▸ **Task objective**
Given the records below, set each one down again exactly as it reads.

Version comparison data
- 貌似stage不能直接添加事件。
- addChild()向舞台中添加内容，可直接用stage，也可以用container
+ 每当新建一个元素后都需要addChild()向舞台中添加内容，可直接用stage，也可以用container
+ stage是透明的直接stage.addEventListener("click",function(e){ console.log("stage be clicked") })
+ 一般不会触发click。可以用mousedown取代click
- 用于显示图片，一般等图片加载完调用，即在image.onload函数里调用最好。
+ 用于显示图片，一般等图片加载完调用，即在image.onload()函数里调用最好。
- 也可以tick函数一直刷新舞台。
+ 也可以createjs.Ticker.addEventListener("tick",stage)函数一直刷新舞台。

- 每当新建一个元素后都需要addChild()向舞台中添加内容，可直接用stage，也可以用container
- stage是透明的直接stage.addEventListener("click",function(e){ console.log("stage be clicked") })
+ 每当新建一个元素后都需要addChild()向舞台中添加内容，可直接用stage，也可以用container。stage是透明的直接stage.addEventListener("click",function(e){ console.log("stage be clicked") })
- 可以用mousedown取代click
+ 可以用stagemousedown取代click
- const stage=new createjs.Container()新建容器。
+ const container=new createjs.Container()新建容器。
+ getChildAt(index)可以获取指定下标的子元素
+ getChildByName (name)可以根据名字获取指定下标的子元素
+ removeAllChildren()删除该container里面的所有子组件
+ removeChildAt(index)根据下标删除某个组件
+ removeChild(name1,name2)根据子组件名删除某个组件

▸ **Solved exercise**
- 貌似stage不能直接添加事件。
- addChild()向舞台中添加内容，可直接用stage，也可以用container
+ 每当新建一个元素后都需要addChild()向舞台中添加内容，可直接用stage，也可以用container
+ stage是透明的直接stage.addEventListener("click",function(e){ console.log("stage be clicked") })
+ 一般不会触发click。可以用mousedown取代click
- 用于显示图片，一般等图片加载完调用，即在image.onload函数里调用最好。
+ 用于显示图片，一般等图片加载完调用，即在image.onload()函数里调用最好。
- 也可以tick函数一直刷新舞台。
+ 也可以createjs.Ticker.addEventListener("tick",stage)函数一直刷新舞台。

- 每当新建一个元素后都需要addChild()向舞台中添加内容，可直接用stage，也可以用container
- stage是透明的直接stage.addEventListener("click",function(e){ console.log("stage be clicked") })
+ 每当新建一个元素后都需要addChild()向舞台中添加内容，可直接用stage，也可以用container。stage是透明的直接stage.addEventListener("click",function(e){ console.log("stage be clicked") })
- 可以用mousedown取代click
+ 可以用stagemousedown取代click
- const stage=new createjs.Container()新建容器。
+ const container=new createjs.Container()新建容器。
+ getChildAt(index)可以获取指定下标的子元素
+ getChildByName (name)可以根据名字获取指定下标的子元素
+ removeAllChildren()删除该container里面的所有子组件
+ removeChildAt(index)根据下标删除某个组件
+ removeChild(name1,name2)根据子组件名删除某个组件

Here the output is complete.